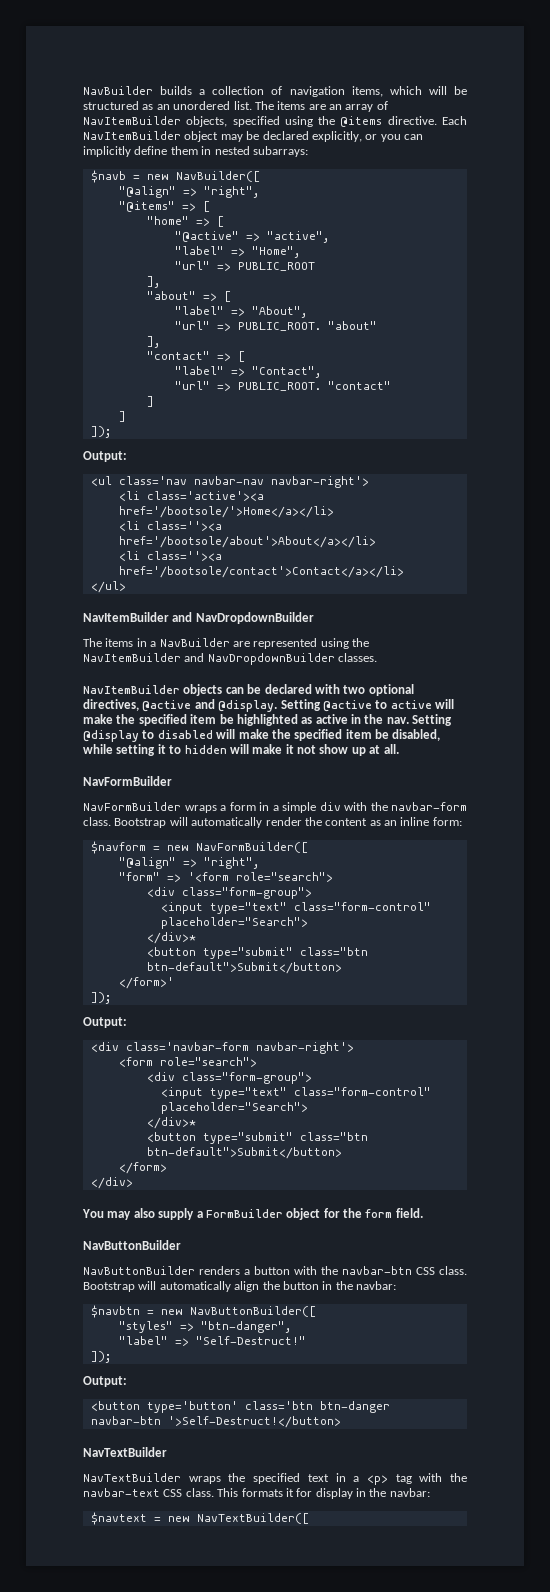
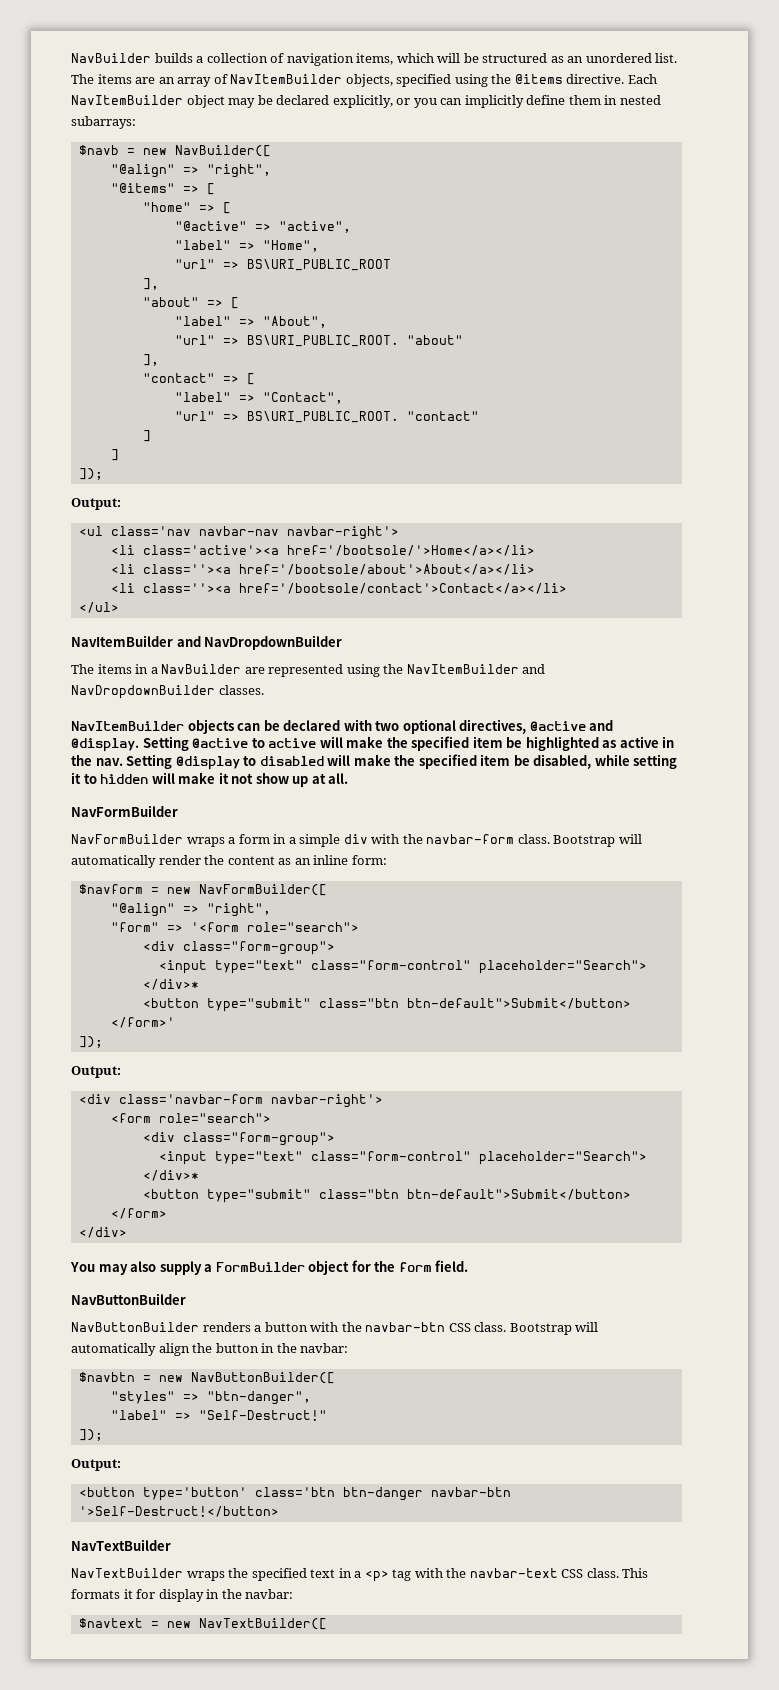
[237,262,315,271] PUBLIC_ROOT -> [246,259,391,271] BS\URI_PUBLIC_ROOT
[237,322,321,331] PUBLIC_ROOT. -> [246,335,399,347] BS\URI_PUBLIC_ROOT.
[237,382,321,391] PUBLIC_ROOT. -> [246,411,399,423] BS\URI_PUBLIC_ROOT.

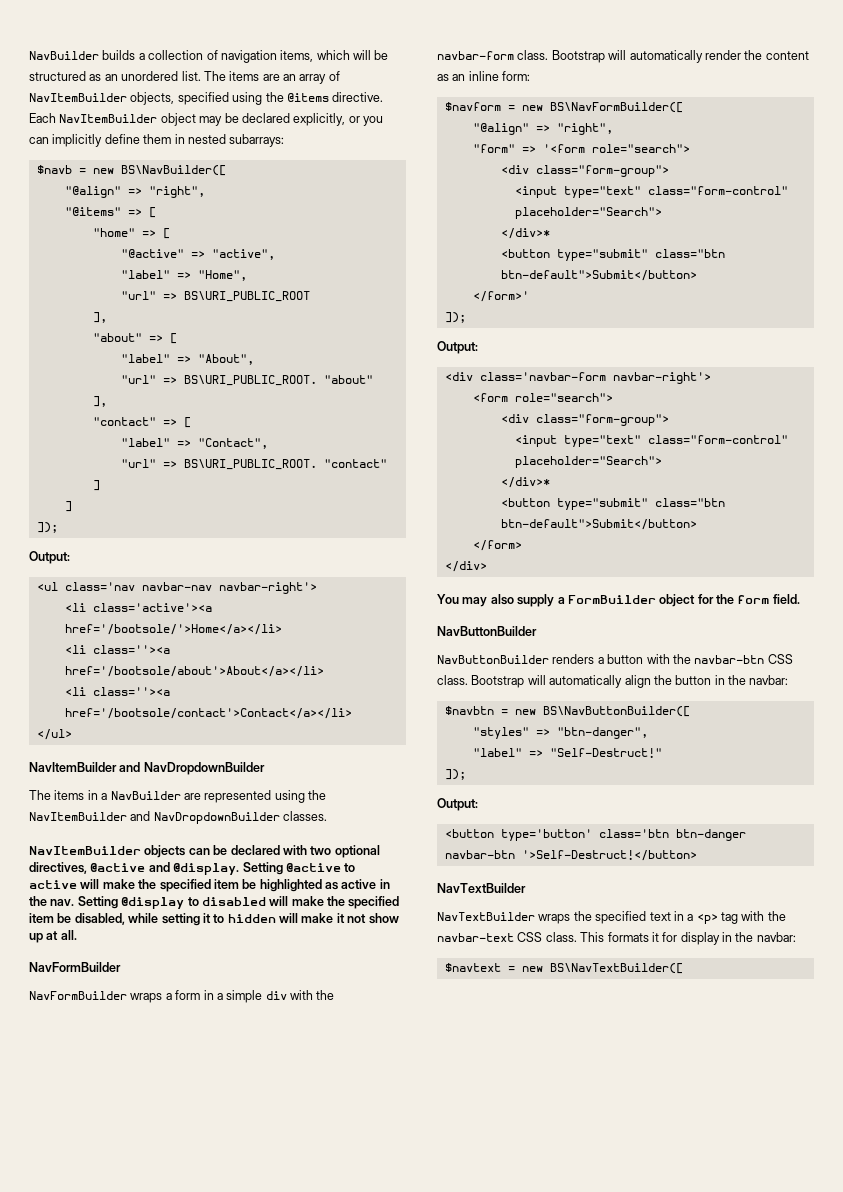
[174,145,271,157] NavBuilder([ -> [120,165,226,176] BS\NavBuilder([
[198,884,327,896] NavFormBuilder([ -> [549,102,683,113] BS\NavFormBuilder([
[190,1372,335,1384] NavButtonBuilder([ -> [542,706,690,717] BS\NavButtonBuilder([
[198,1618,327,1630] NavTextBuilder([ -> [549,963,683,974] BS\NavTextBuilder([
...
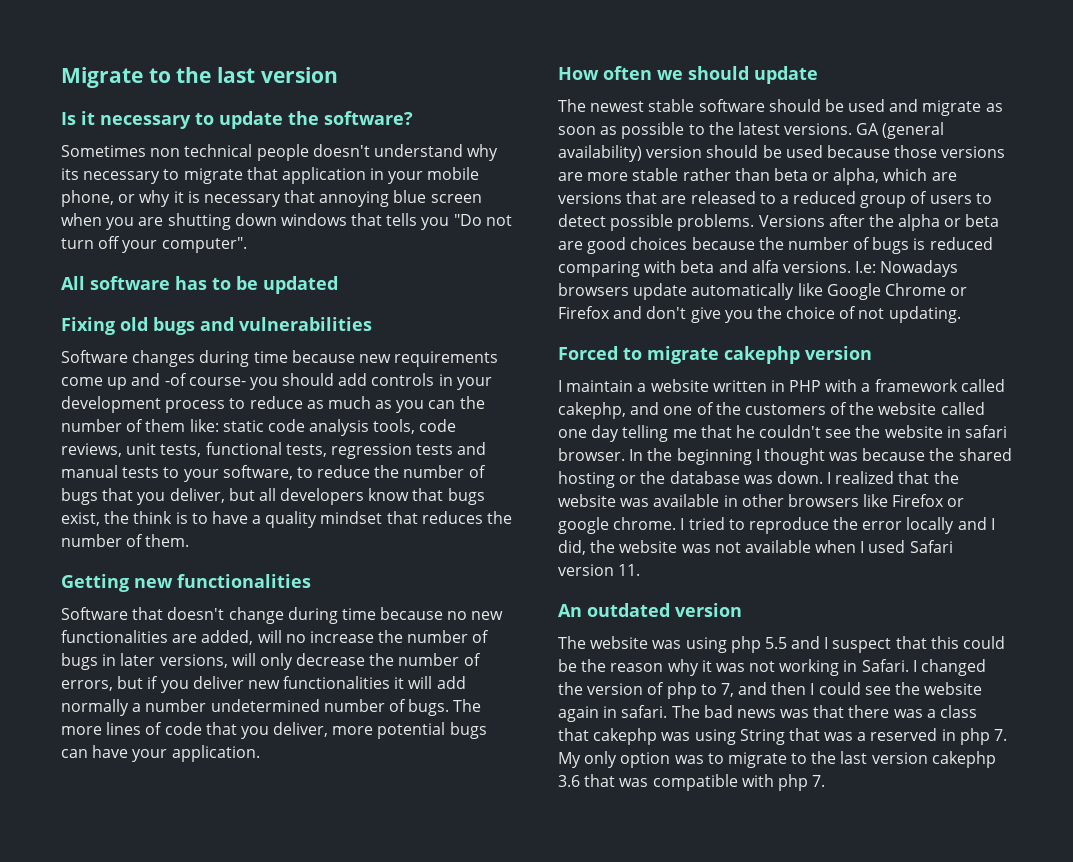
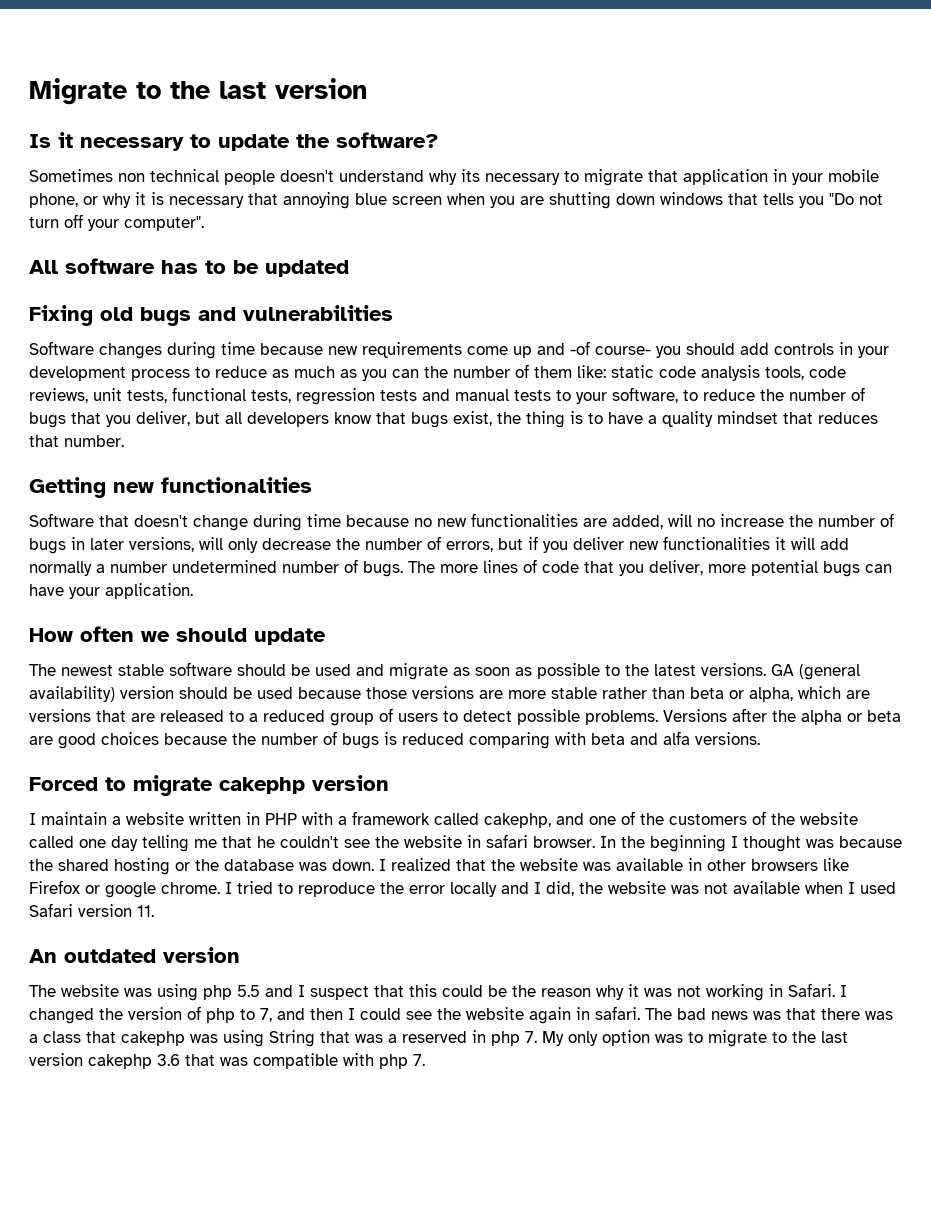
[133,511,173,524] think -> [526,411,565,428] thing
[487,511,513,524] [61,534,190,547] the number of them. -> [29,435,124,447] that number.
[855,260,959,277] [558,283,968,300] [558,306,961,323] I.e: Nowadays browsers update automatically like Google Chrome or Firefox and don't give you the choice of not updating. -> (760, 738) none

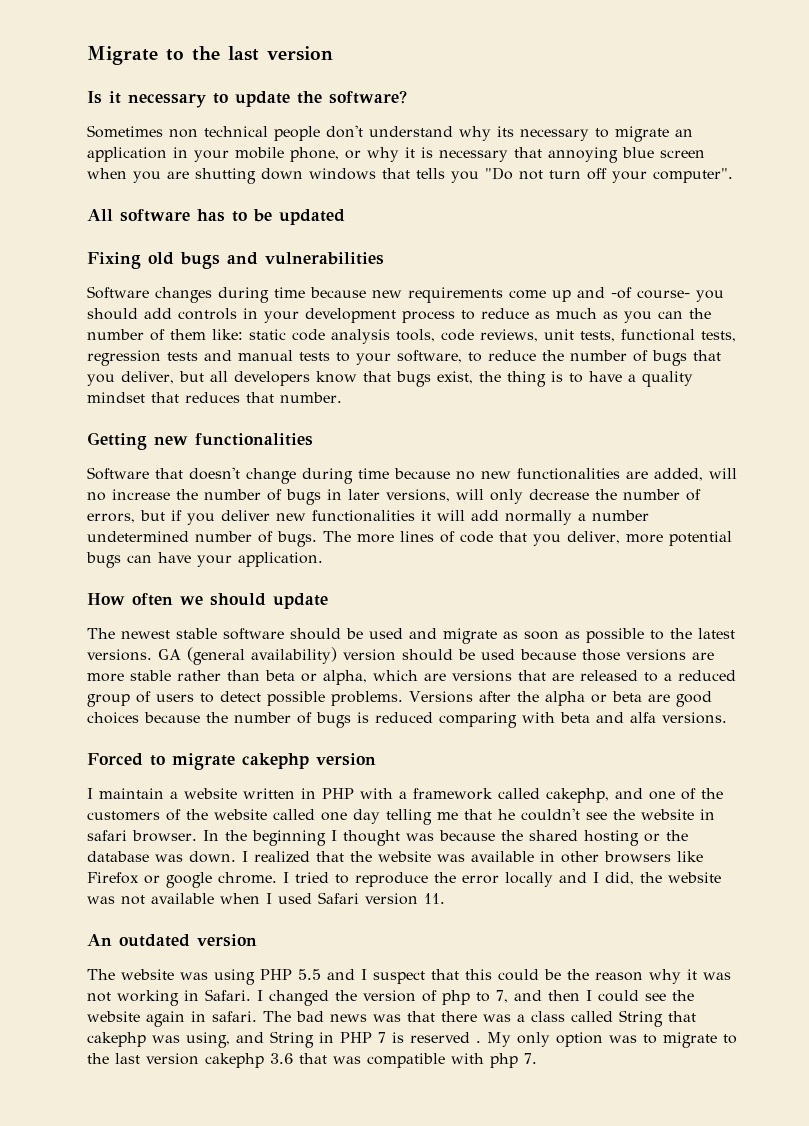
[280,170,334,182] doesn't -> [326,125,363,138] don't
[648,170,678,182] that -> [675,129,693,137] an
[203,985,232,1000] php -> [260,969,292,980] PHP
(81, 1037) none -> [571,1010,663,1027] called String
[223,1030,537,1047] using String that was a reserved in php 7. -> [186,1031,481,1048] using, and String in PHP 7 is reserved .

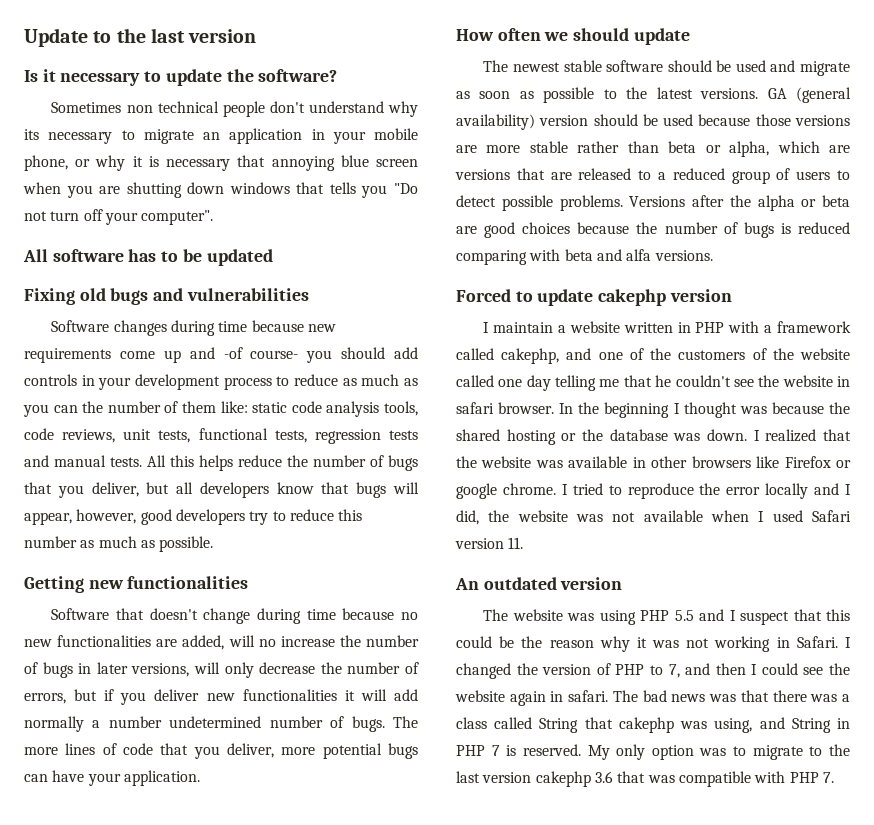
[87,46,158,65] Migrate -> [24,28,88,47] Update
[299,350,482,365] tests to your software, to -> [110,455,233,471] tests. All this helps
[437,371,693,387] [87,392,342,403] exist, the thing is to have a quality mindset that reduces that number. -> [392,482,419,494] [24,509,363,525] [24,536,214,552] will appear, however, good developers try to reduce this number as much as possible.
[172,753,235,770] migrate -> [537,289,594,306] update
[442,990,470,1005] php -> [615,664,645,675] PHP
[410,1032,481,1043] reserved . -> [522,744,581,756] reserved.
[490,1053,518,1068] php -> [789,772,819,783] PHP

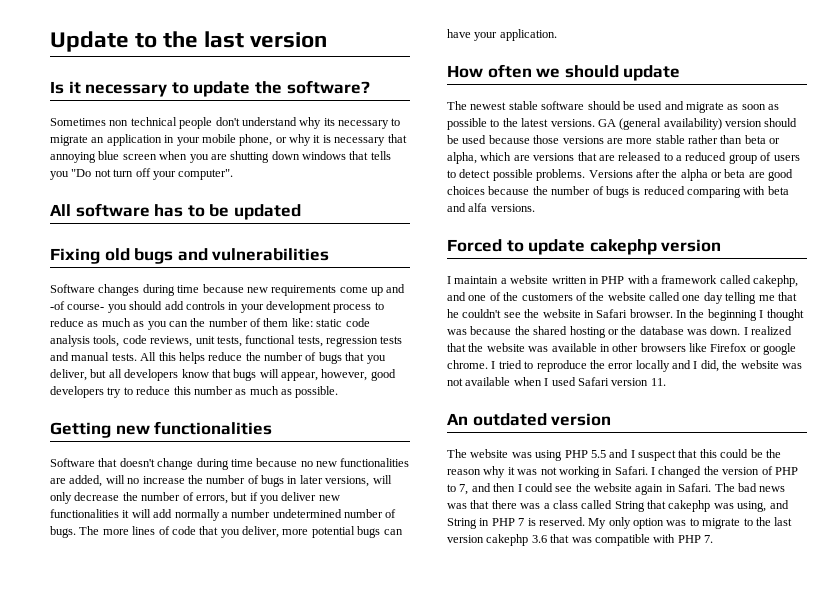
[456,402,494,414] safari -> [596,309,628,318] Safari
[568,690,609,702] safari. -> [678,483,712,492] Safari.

WORK TO BE COMPLETED: Copy out whichever lines of the listing contain the word "safari".

COMPLETED TASK:
[456,402,494,414] safari -> [596,309,628,318] Safari
[568,690,609,702] safari. -> [678,483,712,492] Safari.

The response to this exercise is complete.